What you have to do
Beginning with the line that contains "2012: 1330000000 -> none", copy each remaining line of the data below exactly.

=======

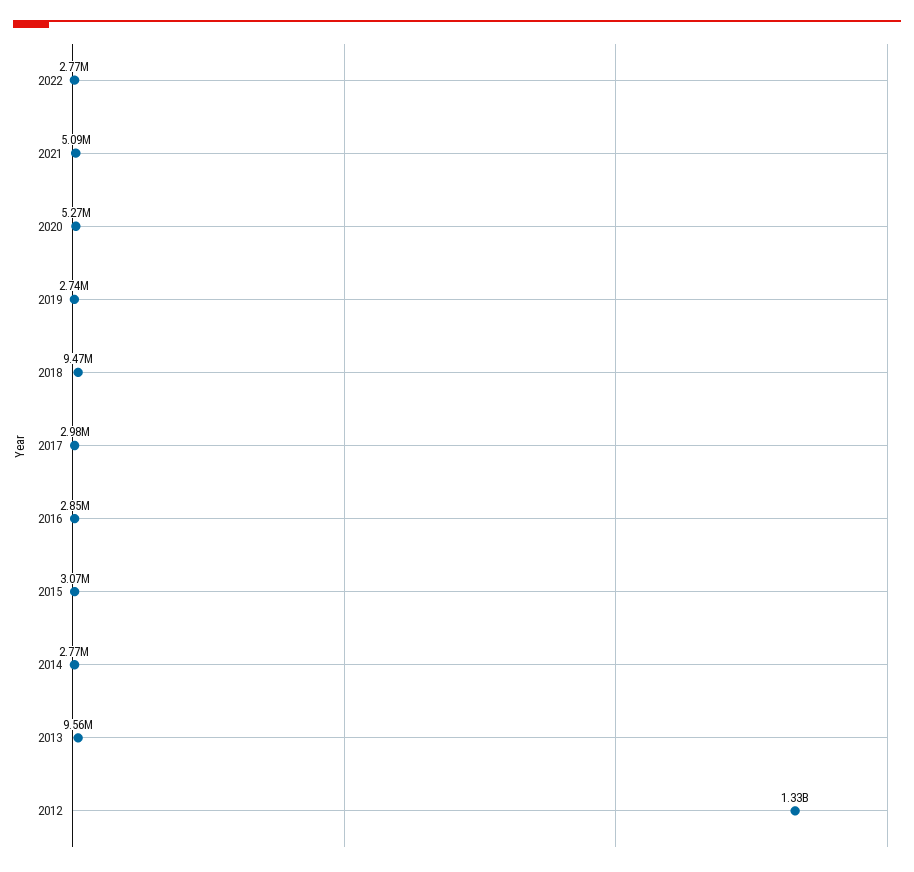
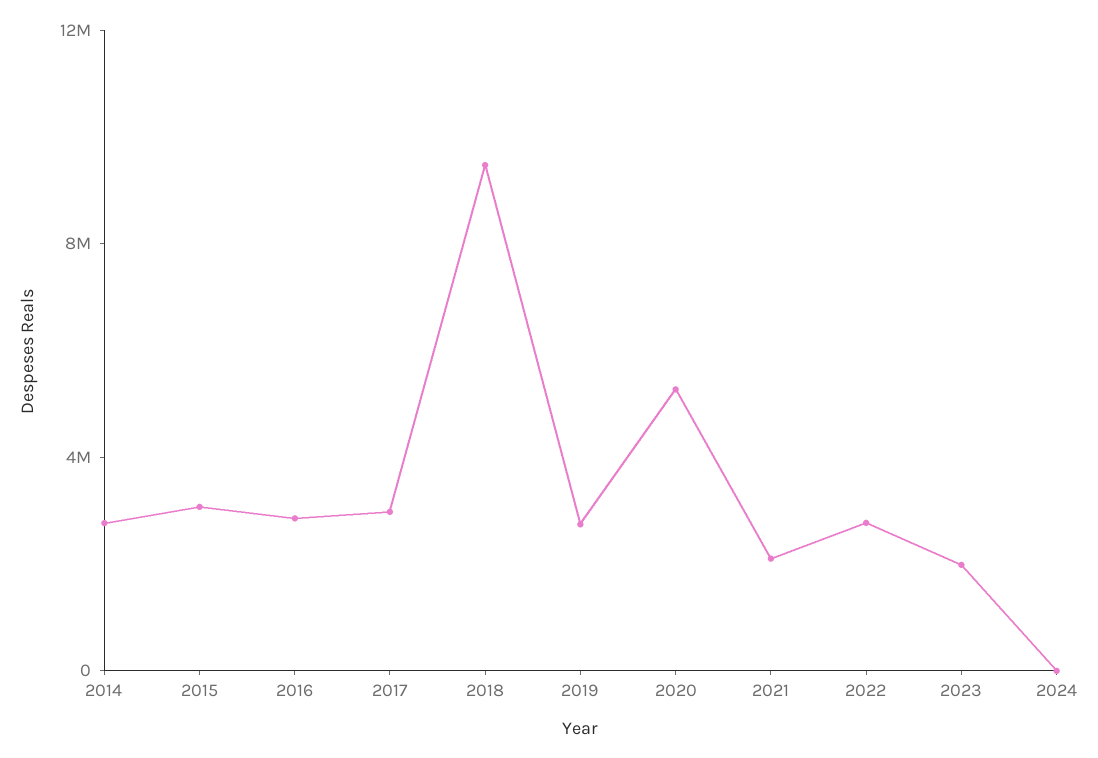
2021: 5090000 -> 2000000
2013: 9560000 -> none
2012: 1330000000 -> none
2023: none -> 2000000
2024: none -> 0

=======

Response area
2012: 1330000000 -> none
2023: none -> 2000000
2024: none -> 0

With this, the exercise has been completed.